Below are the granularities I found in spatial columns from the Chicago Data Portal. Each one of them is organized as follows:
- [PATTERN 1]
- Sample instance(s): [SAMPLE INSTANCE(s)]
- Sample column: Link to Column
- Regex Pattern: [REGEX]
- Explanation: [Explanation of the pattern, from left to right]
...
1. POINT(float [',' or ' ' or ', '] float)
- Sample instance(s): POINT(41.919365236,-87.769726946), POINT(41.919365236 -87.769726946)
- Sample column(s): Location in Traffic Crashes - Crashes, Pickup Centroid Location in Taxi Trips
- Regex Pattern: POINT(([-+]?[0-9].?[0-9]+)[ ,]+([-+]?[0-9].?[0-9]+))
- Explanation: From left to right, it matches "POINT", "(", first float, [",", " ", or ", "], second float, and ")". Both float allows an optional +/- sign.

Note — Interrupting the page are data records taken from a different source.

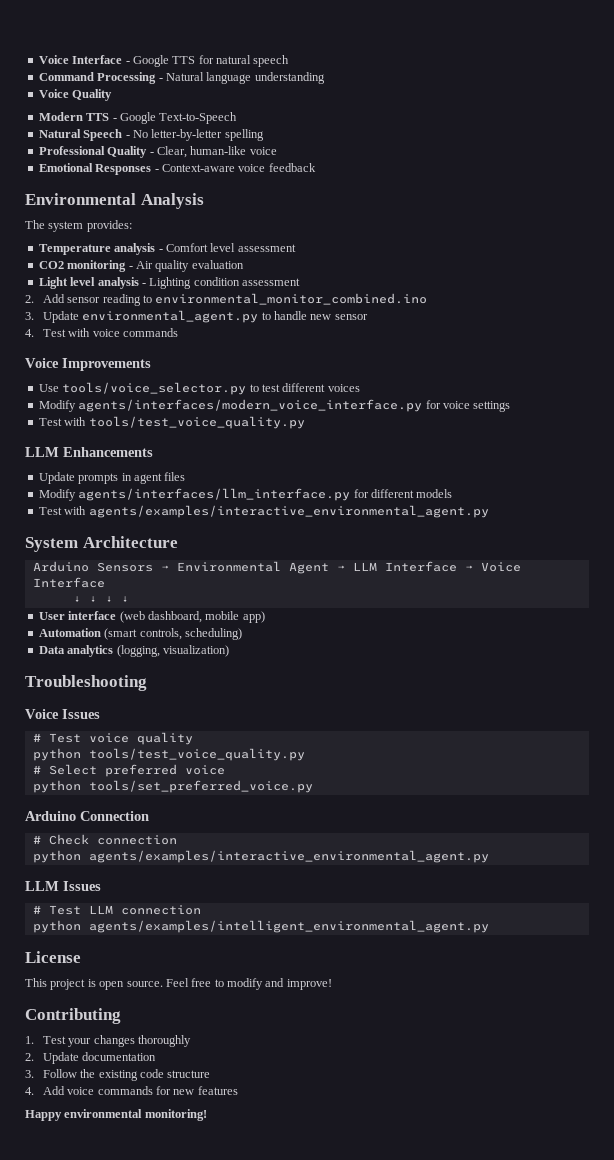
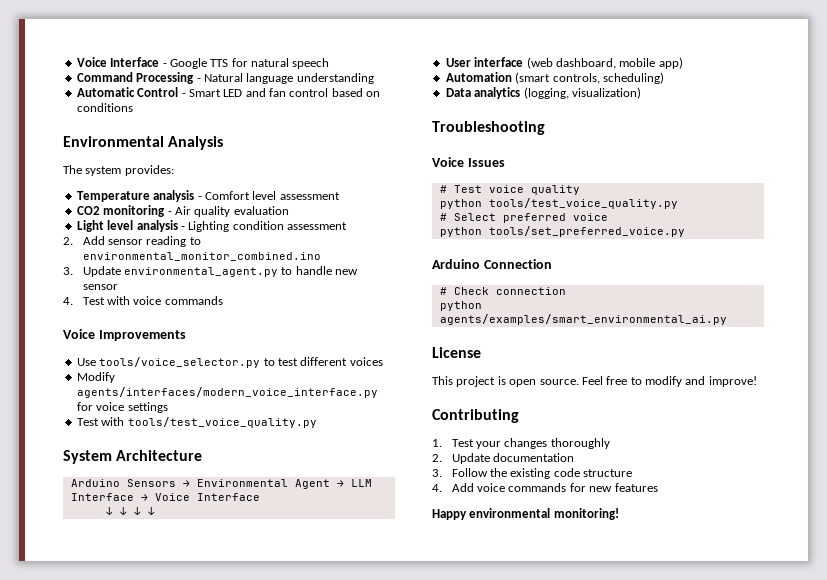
- Voice Quality
- Modern TTS - Google Text-to-Speech
- Natural Speech - No letter-by-letter spelling
- Professional Quality - Clear, human-like voice
- Emotional Responses - Context-aware voice feedback
+ Automatic Control - Smart LED and fan control based on conditions
- LLM Enhancements
- Update prompts in agent files
- Modify agents/interfaces/llm_interface.py for different models
- Test with agents/examples/interactive_environmental_agent.py
- python agents/examples/interactive_environmental_agent.py
- LLM Issues
- # Test LLM connection
- python agents/examples/intelligent_environmental_agent.py
+ python agents/examples/smart_environmental_ai.py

2. (float° [',' or ' ' or ', '] float°)
- Sample instance(s): (41.90643°, -87.703717°)
- Sample column(s): Location in Beach Lab Data
- Regex Pattern: ((-?\d+(.\d+)?°)[ ,]+(-?\d+(.\d+)?°))
- Explanation: From left to right, it matches "(", first float with "°" & optional "+/-", [",", " ", or ", "], second float with "°" & optional "+/-", and ")".

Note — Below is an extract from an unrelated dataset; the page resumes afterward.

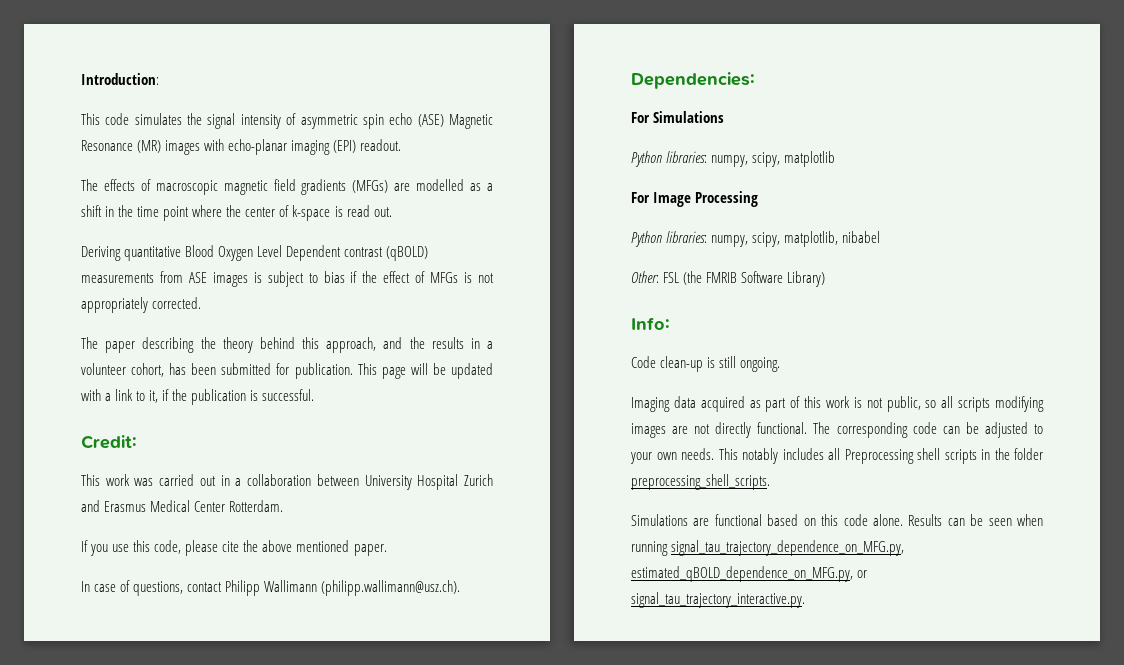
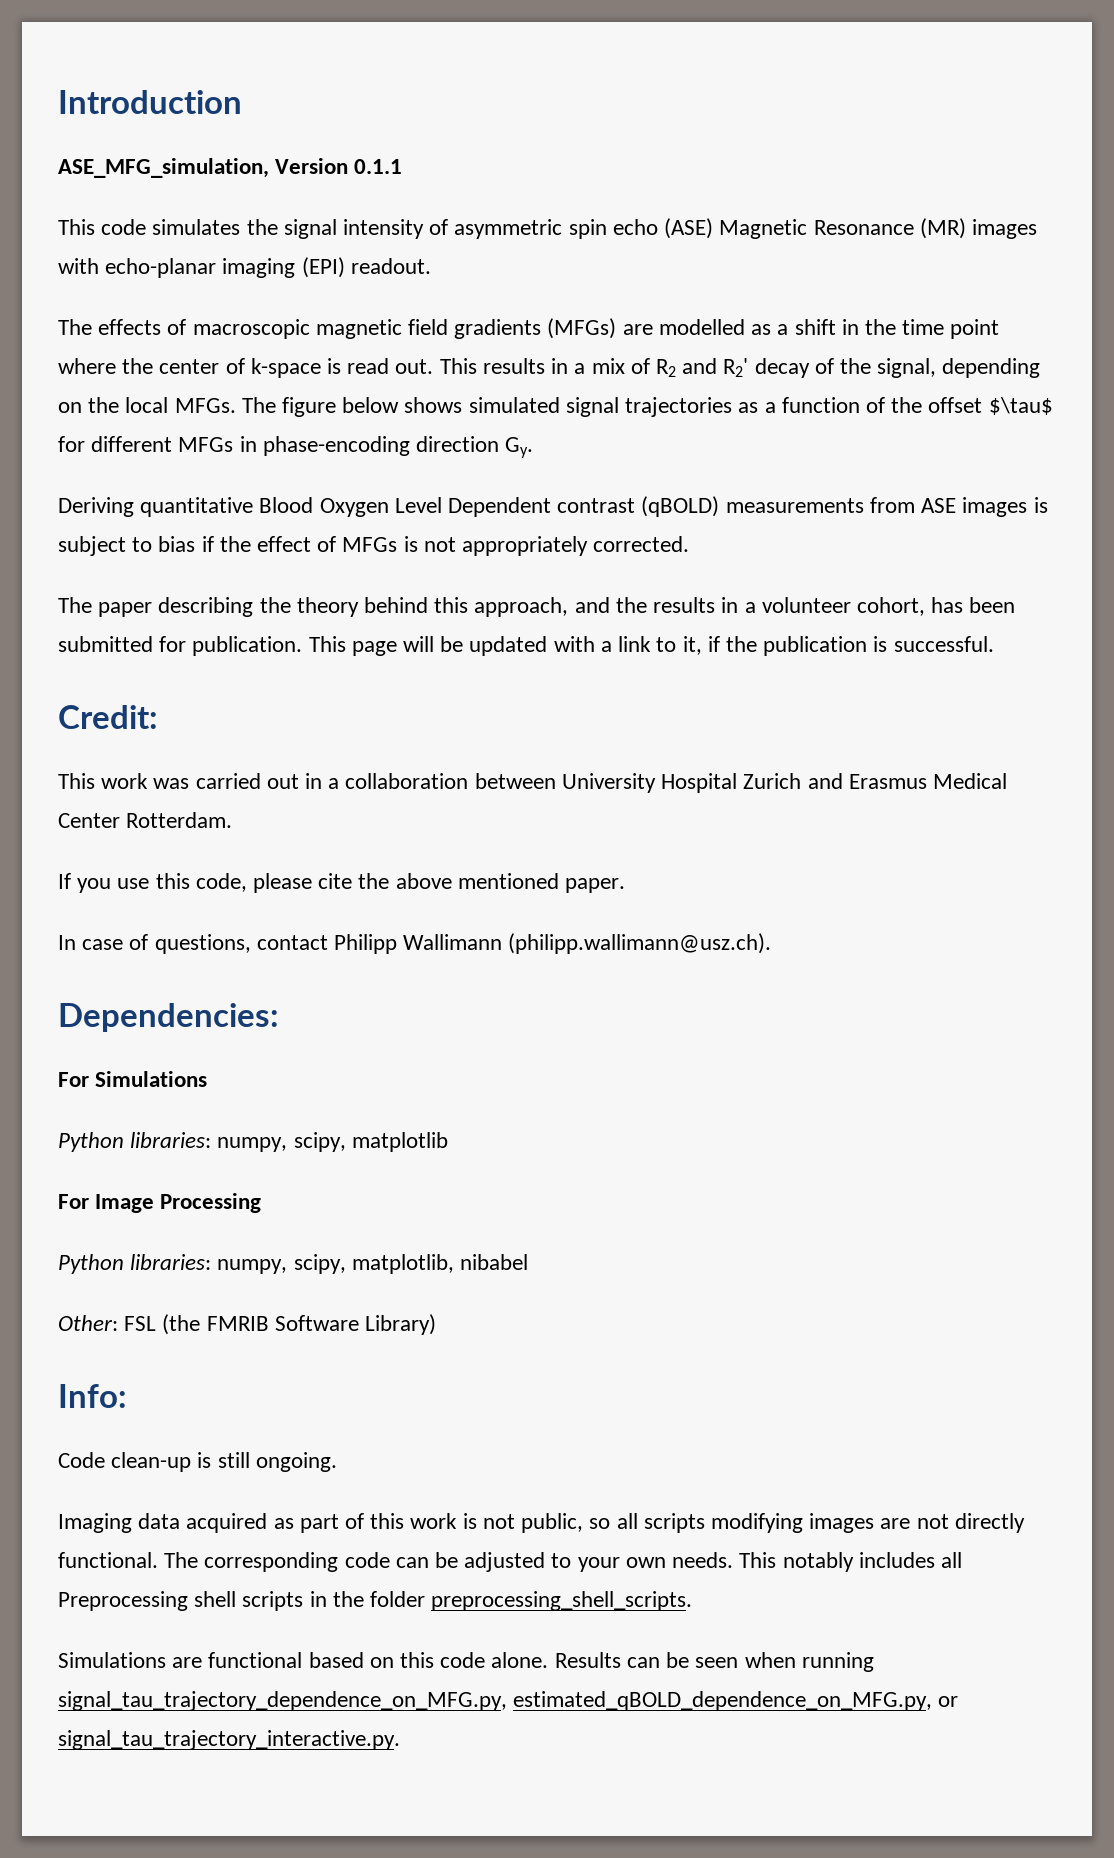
- Introduction:
+ Introduction
+ ASE_MFG_simulation, Version 0.1.1
+ This results in a mix of R2 and R2' decay of the signal, depending on the local MFGs. The figure below shows simulated signal trajectories as a function of the offset $\tau$ for different MFGs in phase-encoding direction Gy.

1. [NAME] [AVE/BVD/DR/ST/RD]
- Sample instance(s): ROOSEVELT RD, CICERO AVE, 23RD ST
- Sample column: Street Name in Traffic Crashes - Crashes
- Regex Pattern: \b[\w0-9]+ (?i)(AVE|BVD|DR|ST|RD)\b
- Explanation: From left to right, it matches the first word (possibly with digits), followed by (case insensitive) suffixes.
2. [int] [Directional indicator, allowing abbreviation] [strings]

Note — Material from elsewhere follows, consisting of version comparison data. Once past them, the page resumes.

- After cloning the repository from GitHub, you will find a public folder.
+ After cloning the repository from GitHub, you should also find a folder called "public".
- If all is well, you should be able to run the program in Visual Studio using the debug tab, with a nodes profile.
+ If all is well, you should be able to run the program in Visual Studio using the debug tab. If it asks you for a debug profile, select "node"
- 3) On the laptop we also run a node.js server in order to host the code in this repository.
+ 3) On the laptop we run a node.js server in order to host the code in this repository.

- Sample instance(s): 400 E. Lower Wacker, 800 W 111TH ST, 1958 North Milwaukee Avenue
- Sample column(s): Towed to Address in Towed Vehicles, Address in Red Light Camera Violations, Address in Ward Offices
- Regex Pattern: \b\d+\s*(?i)(N|NORTH|SOUTH|S|EAST|E|WEST|W)?(?:.|\s)\s*(\w|\d| )+\b
- Explanation: From left to right, it matches digits, direction (possibly abbreviated, with and without "."), and following strings.
1. [five-digit int]
- Sample instance(s): 60634, 60637
- Sample column: Zipcode in Traffic Crashes - People
- Regex Pattern: \b\d{5}\b
- Explanation: Simply match 5-digit numbers.
1. [two-letter str]
- Sample instance(s): IL, NJ
- Sample column: State in Traffic Crashes - People
- Regex Pattern: \b[A-Z]{2}\b
- Explanation: It matches two-letter strings. (I am worried that some columns (non-states) might also have the same pattern. Do we need to enumerate all 50 states?)